News, tips, advice, support for Windows, Office, PCs & more. Tech help. No bull. We're community supported by donations from our Plus Members, and proud of it
Home icon Home icon Home icon Email icon RSS icon

Daily Archives: October 8, 2019

  • Missed the September patches – now what?

    Posted on October 8th, 2019 at 21:29 woody Comment on the AskWoody Lounge

    Just got a message from an old friend:

    Hello Woody:

    You briefly went to DEFCON-3 last week for installing the September updates, but then shortly after that you dropped back to DEFCON-1 before I had a chance to install the September updates. I’m confused about what to do about the September updates, now that we’re past the Patch Tuesday for October. I’ve never seen you go past the Patch Tuesday without recommending we install the previous month’s updates. Should we be installing the September updates if we missed the narrow window of opportunity we had last week?

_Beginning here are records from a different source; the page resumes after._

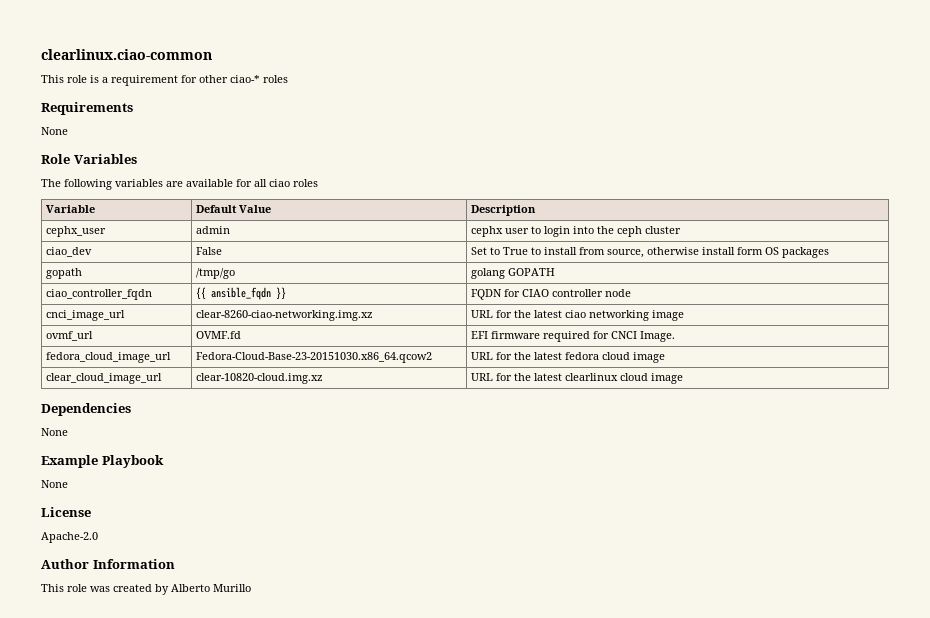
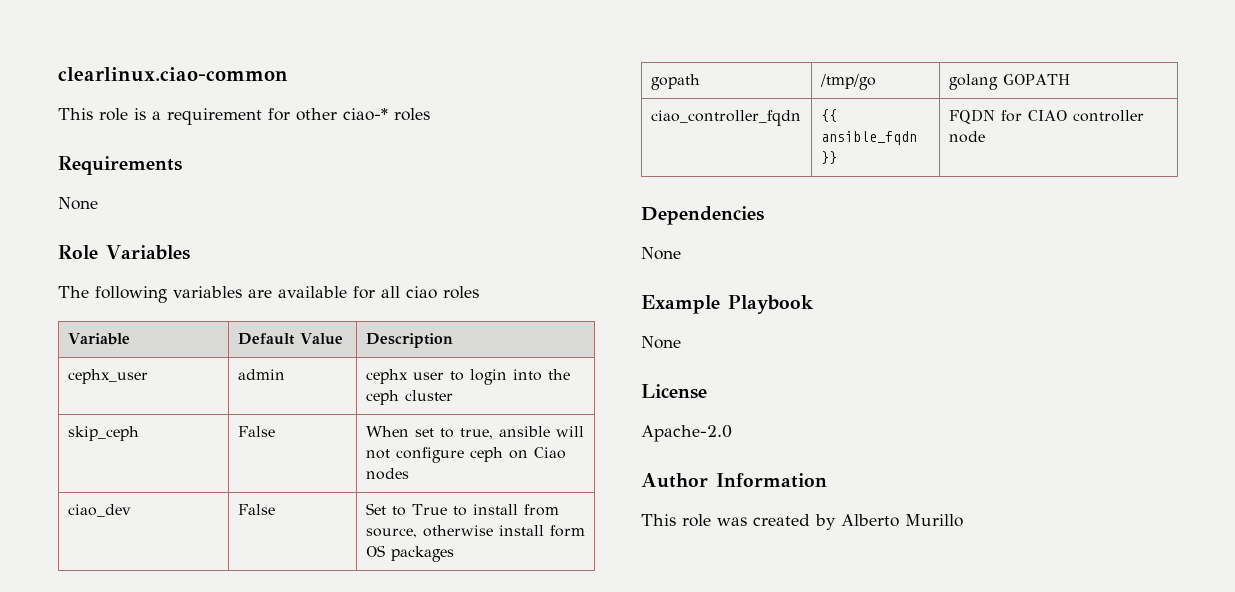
+ skip_ceph | False | When set to true, ansible will not configure ceph on Ciao nodes
- cnci_image_url | clear-8260-ciao-networking.img.xz | URL for the latest ciao networking image
- ovmf_url | OVMF.fd | EFI firmware required for CNCI Image.
- fedora_cloud_image_url | Fedora-Cloud-Base-23-20151030.x86_64.qcow2 | URL for the latest fedora cloud image
- clear_cloud_image_url | clear-10820-cloud.img.xz | URL for the latest clearlinux cloud image

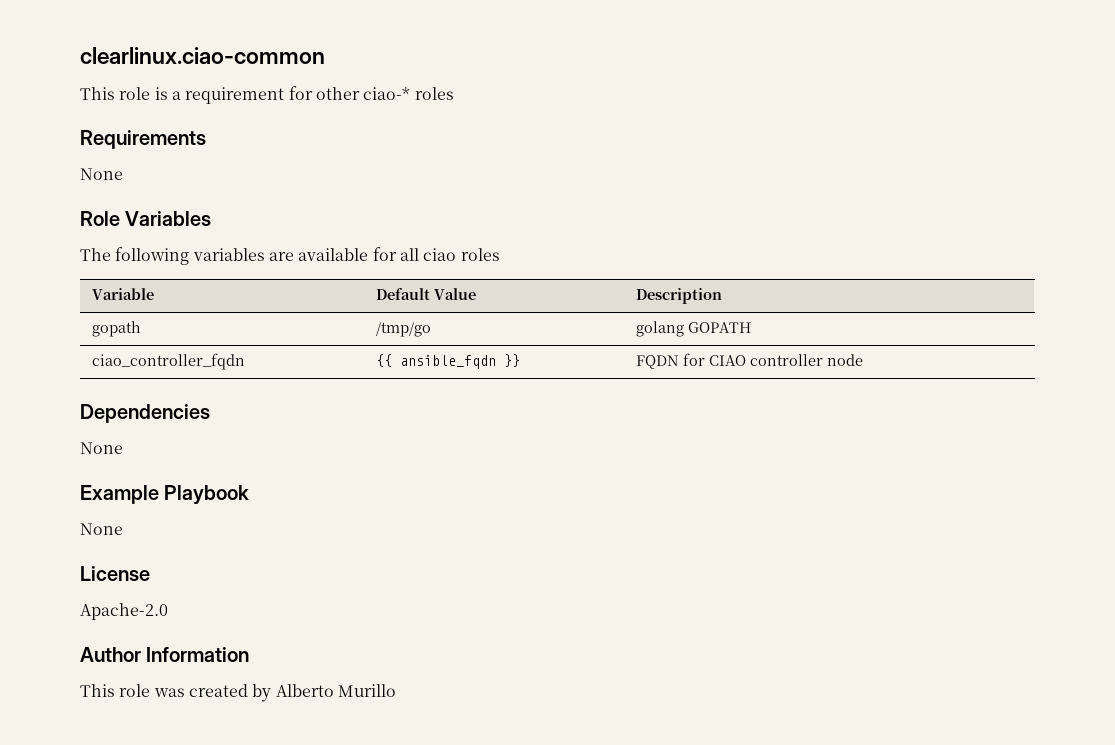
- cephx_user | admin | cephx user to login into the ceph cluster
- skip_ceph | False | When set to true, ansible will not configure ceph on Ciao nodes
- ciao_dev | False | Set to True to install from source, otherwise install form OS packages

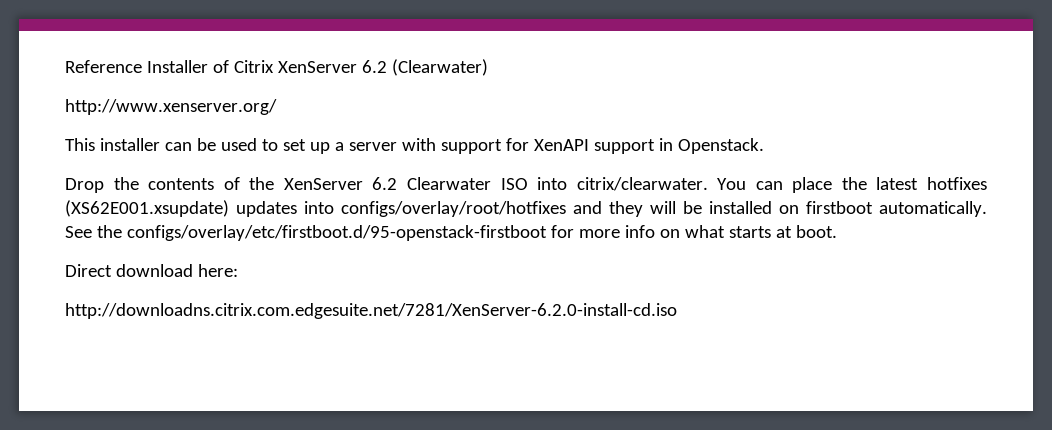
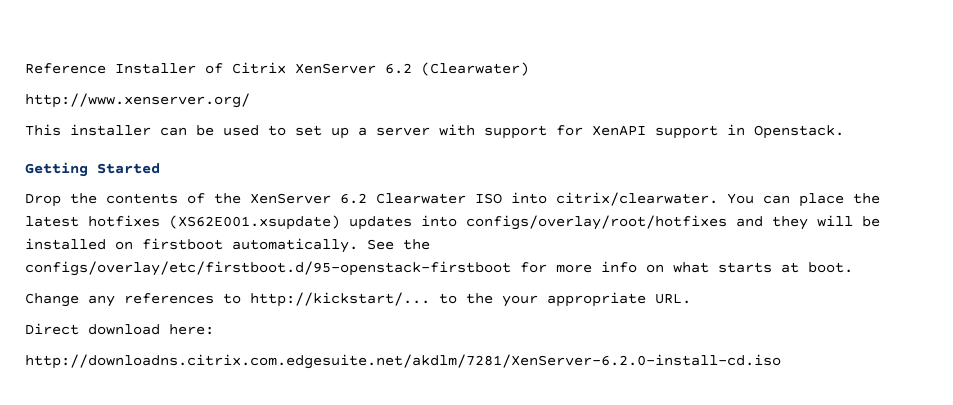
+ Getting Started
+ Change any references to http://kickstart/... to the your appropriate URL.
- http://downloadns.citrix.com.edgesuite.net/7281/XenServer-6.2.0-install-cd.iso
+ http://downloadns.citrix.com.edgesuite.net/akdlm/7281/XenServer-6.2.0-install-cd.iso

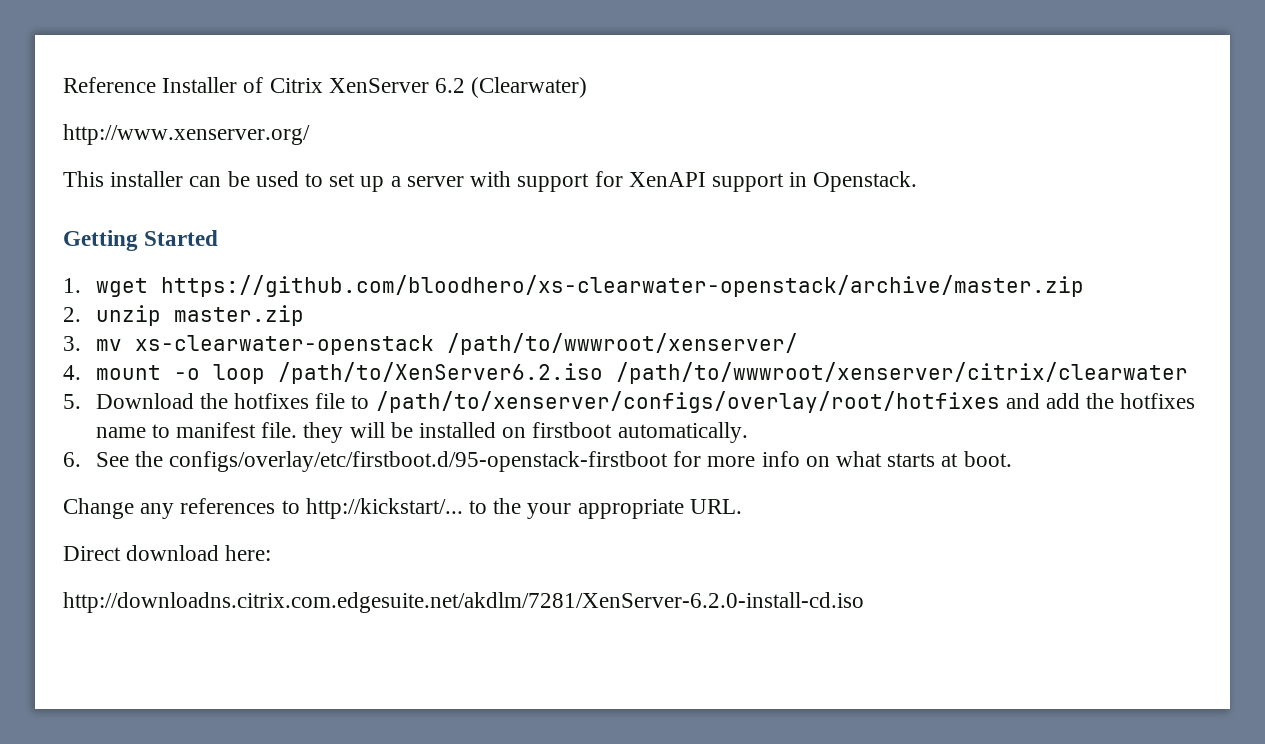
- Drop the contents of the XenServer 6.2 Clearwater ISO into citrix/clearwater. You can place the latest hotfixes (XS62E001.xsupdate) updates into configs/overlay/root/hotfixes and they will be installed on firstboot automatically. See the configs/overlay/etc/firstboot.d/95-openstack-firstboot for more info on what starts at boot.
+ 1. wget https://github.com/bloodhero/xs-clearwater-openstack/archive/master.zip
+ 2. unzip master.zip
+ 3. mv xs-clearwater-openstack /path/to/wwwroot/xenserver/
+ 4. mount -o loop /path/to/XenServer6.2.iso /path/to/wwwroot/xenserver/citrix/clearwater
+ 5. Download the hotfixes file to /path/to/xenserver/configs/overlay/root/hotfixes and add the hotfixes name to manifest file. they will be installed on firstboot automatically.
+ 6. See the configs/overlay/etc/firstboot.d/95-openstack-firstboot for more info on what starts at boot.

    It’s easy. Don’t do anything.

    I moved quickly to MS-DEFCON 1 when it became apparent that MS was releasing really buggy patches. Then releasing even buggier fixes to the buggy patches. Then pushing still-buggy fixes to the even buggier patches. Yep, three rounds of patches, all infested with bugs.

    If you didn’t get the September updates installed, don’t worry about it. There’s absolutely nothing in the September updates that has to be installed right away.

    That said, there is a significant looming problem. You need to make sure you don’t use Internet Explorer – and you have to disable IE as your default browser. Almost all of you have done that already, but if you haven’t, follow the detailed instructions in Monday’s AskWoody Plus Newsletter, or the original advice here.

    Then sit back and wait for the MS-DEFCON level to change to 3, 4, or 5. If you’re a Plus Member, I’ll also send out an email Alert when the change comes.

  • October 2019 Patch Tuesday – watch out

    Posted on October 8th, 2019 at 12:12 woody Comment on the AskWoody Lounge

    The patches just hit. I count 132 new patches in the Update Catalog — added to the 50 that were released on Oct. 3rd (and updated on the 4th).

    Dustin Childs, in his usual thorough overview for the Zero Day Initiative, pegs it at 59 separately identified security holes (CVEs). No new advisories. There are no new “Public” or “Exploited” patches. Our old friend CVE-2019-1367, the infamous IE zero-day isn’t on the list of new patches. Childs says:

    –       CVE-2019-1367 – Scripting Engine Memory Corruption Vulnerability
    This patch was actually released on September 23 to address active attacks reported on IE. However, this initial patch was only available via manual download and wasn’t on Windows Update or Automatic Update. On October 3, they updated and re-released the patch on all platforms. They also noted the updated patch addresses some quality issues introduced by the first patch. It seems the rush to create the update to stop the attacks had a bumpy start, and some reports indicate printing issues continue. If you’re worried about the risk, restricting access to jscript.dll is a good alternative to applying the patch. 

    Which is certainly giving Microsoft the benefit of the doubt. 🙂 I continue to recommend not using IE and setting your default browser to something – anything – else.

    Martin Brinkmann has his full listing on the site.

    I’m happy to report that, after a five day absence, the official list of Servicing Stack Updates, ADV990001, is now up and working. Almost all of the SSUs are new this month. (Servicing Stack Updates fix Windows Update itself. Normally, Windows Update installs them automatically; you only need to worry about them if you’re manually downloading and installing updates.)

    It looks like the latest cumulative updates for all Win10 versions include the changes made for the October 3 out-of-band patch. Bugs and all, I would assume.


    Günter Born has posted several descriptions of RDP bugs in the last cumulative update to Win10 version 1903, KB 4524147. Betcha bucks to buckaroos that we’ll see the same bugs (along with all of the printer bugs and Start menu bugs and … ) in the latest cumulative update, KB 4517389.

    We’re still at MS-DEFCON 1: Don’t patch. For any reason, real or imagined.